What makes it great: It demonstrates that a good AI rules file does not need to be long. In roughly 100 lines, it covers project structure, handler patterns, middleware conventions, error handling, and testing — everything you need for a Go HTTP service.

Steal this pattern: Brevity is a feature. A concise, complete rules file is more effective than a sprawling one. Aim for the minimum set of rules that produces consistent results.

Common Patterns Across the Best Rules

After analyzing these 20 files, clear patterns emerge:

They all start with context. Every effective rules file opens with a description of the project — what it is, what it does, and what technologies it uses.

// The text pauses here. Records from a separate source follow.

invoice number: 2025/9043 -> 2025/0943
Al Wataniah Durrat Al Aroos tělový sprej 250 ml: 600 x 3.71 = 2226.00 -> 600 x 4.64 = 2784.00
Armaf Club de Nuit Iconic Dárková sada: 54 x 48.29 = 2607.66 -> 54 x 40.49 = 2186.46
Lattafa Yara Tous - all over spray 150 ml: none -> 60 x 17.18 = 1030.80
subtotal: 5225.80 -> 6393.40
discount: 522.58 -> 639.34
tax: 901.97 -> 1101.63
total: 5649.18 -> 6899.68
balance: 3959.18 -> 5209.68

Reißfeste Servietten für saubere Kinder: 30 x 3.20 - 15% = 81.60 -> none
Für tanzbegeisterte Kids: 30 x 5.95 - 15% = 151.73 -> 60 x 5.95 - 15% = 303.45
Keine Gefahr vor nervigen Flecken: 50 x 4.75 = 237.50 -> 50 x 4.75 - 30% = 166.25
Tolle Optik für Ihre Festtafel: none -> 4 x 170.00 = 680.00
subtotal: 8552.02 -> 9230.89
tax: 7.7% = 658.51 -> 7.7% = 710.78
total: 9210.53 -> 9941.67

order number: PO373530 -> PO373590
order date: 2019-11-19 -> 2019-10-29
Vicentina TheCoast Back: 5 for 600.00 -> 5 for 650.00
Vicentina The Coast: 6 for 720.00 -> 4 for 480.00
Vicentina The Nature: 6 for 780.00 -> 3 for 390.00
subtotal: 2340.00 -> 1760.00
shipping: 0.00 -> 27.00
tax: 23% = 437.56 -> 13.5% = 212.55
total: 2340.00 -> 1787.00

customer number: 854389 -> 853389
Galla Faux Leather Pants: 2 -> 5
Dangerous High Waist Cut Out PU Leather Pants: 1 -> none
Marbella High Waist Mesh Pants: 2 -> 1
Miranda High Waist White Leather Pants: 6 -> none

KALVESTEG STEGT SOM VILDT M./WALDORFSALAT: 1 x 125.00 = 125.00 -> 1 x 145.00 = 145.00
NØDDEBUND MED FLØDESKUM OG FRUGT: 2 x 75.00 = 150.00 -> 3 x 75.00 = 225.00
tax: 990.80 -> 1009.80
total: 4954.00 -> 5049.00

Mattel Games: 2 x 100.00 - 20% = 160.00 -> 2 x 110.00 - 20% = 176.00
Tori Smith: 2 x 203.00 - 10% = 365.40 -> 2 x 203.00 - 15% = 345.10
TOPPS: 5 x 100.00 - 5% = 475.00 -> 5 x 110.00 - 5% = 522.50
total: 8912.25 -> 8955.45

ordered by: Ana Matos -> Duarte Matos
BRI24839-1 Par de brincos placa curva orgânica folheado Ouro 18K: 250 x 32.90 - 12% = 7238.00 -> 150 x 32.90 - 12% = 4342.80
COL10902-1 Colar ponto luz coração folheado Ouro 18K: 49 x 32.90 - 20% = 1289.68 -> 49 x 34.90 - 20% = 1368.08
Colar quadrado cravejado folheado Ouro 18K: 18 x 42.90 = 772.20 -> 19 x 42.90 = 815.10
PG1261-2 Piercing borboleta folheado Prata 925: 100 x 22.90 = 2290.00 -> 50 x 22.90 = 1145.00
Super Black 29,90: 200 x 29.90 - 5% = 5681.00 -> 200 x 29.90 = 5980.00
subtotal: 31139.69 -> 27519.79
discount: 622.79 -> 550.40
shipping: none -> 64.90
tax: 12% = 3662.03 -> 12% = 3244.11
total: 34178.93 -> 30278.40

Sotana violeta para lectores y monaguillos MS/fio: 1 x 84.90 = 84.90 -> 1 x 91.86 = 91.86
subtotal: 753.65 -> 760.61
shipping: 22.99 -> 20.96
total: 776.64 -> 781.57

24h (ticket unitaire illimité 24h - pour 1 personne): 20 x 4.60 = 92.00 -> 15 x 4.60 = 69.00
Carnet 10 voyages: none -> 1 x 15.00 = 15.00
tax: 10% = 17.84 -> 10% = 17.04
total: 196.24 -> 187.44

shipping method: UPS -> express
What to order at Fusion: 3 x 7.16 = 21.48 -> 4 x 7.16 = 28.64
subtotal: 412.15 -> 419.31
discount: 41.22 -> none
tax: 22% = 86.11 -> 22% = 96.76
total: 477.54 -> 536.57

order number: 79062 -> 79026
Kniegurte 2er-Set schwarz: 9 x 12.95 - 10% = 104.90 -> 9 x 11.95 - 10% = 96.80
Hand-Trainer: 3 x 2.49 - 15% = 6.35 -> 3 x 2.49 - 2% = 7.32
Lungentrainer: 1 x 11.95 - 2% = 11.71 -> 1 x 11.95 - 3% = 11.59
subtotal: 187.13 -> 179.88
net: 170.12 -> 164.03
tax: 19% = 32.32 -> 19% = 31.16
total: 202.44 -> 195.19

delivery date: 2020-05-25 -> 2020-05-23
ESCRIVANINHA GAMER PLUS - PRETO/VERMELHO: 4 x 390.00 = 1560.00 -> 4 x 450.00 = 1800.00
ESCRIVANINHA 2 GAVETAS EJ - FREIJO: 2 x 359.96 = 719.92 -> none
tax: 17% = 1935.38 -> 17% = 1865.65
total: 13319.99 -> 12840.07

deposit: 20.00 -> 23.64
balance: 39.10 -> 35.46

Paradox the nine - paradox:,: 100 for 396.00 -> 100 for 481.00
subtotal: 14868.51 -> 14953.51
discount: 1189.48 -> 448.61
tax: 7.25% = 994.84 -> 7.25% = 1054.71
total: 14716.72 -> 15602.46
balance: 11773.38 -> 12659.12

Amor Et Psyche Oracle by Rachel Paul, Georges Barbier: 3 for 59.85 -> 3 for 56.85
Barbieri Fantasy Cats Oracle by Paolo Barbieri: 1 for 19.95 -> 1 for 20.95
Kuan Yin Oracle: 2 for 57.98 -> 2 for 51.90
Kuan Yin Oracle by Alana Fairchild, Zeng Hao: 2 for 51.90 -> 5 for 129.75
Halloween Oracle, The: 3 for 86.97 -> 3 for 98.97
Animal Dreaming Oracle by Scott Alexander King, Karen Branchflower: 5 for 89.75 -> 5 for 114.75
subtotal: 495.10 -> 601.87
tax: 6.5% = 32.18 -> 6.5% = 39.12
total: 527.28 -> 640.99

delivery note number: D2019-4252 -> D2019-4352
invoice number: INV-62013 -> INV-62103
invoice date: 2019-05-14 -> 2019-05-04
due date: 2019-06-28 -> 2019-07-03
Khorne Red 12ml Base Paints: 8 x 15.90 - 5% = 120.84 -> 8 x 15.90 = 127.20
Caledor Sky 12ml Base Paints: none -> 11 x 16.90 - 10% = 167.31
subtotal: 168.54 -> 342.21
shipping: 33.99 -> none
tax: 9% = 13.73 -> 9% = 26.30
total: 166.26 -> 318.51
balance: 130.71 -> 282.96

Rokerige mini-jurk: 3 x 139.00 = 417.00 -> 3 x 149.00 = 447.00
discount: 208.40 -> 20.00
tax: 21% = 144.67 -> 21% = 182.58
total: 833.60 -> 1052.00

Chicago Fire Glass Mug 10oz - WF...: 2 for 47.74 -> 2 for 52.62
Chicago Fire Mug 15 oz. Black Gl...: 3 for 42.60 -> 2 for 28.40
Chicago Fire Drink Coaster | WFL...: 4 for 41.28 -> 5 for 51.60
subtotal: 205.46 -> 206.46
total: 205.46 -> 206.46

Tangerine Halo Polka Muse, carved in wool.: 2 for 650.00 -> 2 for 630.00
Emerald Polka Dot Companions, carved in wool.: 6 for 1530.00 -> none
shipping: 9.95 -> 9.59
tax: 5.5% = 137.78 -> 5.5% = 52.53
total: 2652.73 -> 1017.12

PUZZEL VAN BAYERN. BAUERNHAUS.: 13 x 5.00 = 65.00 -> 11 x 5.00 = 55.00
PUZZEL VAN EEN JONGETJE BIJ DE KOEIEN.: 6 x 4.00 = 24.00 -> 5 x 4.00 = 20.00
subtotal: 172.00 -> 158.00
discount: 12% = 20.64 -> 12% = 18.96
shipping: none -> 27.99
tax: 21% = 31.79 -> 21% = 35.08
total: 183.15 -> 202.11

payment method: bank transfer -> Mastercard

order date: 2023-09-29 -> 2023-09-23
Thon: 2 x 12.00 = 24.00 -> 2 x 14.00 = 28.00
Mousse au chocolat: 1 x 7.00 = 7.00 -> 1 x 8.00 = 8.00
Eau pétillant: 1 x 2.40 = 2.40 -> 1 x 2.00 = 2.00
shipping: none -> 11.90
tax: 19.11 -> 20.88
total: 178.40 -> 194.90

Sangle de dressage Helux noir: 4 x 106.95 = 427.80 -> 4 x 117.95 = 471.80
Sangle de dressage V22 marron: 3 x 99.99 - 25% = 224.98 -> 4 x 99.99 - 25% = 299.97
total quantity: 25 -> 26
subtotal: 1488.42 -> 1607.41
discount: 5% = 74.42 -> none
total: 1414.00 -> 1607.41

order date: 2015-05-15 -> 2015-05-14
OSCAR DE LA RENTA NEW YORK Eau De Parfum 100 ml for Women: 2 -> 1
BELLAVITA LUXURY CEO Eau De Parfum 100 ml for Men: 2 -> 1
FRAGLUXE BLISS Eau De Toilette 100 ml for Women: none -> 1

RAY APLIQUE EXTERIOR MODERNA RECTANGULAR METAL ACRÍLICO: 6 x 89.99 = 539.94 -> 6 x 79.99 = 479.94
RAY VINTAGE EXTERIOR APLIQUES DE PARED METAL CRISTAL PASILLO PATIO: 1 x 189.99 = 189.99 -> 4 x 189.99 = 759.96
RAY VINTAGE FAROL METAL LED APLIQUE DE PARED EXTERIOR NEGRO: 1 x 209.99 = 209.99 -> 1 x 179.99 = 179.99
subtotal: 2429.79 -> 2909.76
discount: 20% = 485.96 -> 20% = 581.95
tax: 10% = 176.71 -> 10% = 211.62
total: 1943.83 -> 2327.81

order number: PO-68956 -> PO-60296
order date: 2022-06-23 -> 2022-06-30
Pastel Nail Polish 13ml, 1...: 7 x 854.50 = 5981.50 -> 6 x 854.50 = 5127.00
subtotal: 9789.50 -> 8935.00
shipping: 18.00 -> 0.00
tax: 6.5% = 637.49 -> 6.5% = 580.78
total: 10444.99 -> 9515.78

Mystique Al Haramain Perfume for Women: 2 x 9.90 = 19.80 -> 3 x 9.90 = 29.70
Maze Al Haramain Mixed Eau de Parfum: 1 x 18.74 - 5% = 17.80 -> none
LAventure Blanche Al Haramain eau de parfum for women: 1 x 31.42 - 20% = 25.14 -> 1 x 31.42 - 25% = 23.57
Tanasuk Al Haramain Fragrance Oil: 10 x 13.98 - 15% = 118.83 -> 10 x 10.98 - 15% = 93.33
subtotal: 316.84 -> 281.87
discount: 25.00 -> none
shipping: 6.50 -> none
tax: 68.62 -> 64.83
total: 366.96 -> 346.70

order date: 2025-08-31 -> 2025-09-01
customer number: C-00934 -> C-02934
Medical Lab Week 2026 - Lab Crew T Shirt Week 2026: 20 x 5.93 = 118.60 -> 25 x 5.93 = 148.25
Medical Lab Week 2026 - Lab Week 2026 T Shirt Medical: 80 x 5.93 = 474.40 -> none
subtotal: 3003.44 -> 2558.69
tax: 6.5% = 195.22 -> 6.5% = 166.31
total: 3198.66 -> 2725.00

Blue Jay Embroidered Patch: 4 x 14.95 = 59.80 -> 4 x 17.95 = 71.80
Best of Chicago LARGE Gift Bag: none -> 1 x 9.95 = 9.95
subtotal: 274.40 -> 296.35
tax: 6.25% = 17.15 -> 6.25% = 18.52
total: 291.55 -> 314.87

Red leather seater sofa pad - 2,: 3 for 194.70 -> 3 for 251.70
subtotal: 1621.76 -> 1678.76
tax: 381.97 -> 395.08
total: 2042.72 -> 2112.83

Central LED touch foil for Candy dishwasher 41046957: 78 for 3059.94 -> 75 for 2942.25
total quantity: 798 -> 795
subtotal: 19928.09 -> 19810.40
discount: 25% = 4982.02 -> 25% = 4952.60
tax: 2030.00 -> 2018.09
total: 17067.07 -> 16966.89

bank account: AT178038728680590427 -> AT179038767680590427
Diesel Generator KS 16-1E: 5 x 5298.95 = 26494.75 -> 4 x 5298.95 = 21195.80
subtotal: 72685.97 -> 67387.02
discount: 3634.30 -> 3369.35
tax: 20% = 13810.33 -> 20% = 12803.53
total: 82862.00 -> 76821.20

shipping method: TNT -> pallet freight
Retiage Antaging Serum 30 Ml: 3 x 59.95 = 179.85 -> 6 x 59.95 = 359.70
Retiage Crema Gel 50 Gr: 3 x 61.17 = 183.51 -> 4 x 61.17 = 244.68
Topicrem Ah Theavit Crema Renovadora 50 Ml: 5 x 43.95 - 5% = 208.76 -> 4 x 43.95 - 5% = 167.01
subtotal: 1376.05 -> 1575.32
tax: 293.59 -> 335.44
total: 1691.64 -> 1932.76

They use negative rules. “Do NOT use class components” is a consistent pattern. Telling the AI what to avoid is often more impactful than describing what to do.

They include examples. The best rules show code snippets that demonstrate the desired pattern. A short example is worth paragraphs of description.

They specify testing conventions. Almost every file on this list includes a section on how tests should be written, what framework to use, and where test files should live.

They document build and development commands. If npm run dev does not just work, the rules file explains what to run instead.

They are maintained. These files are actively updated as the projects evolve. A rules file from 6 months ago may be wrong today.

How to Use This List

  1. Find the closest match to your project’s stack and read that rules file first.
  2. Identify the patterns that apply to your project.
  3. Start small. Copy the structure, not the content. Your project has its own conventions.
  4. Iterate. Write your first rules file, use it for a week, and then update it based on what Claude or Cursor got wrong.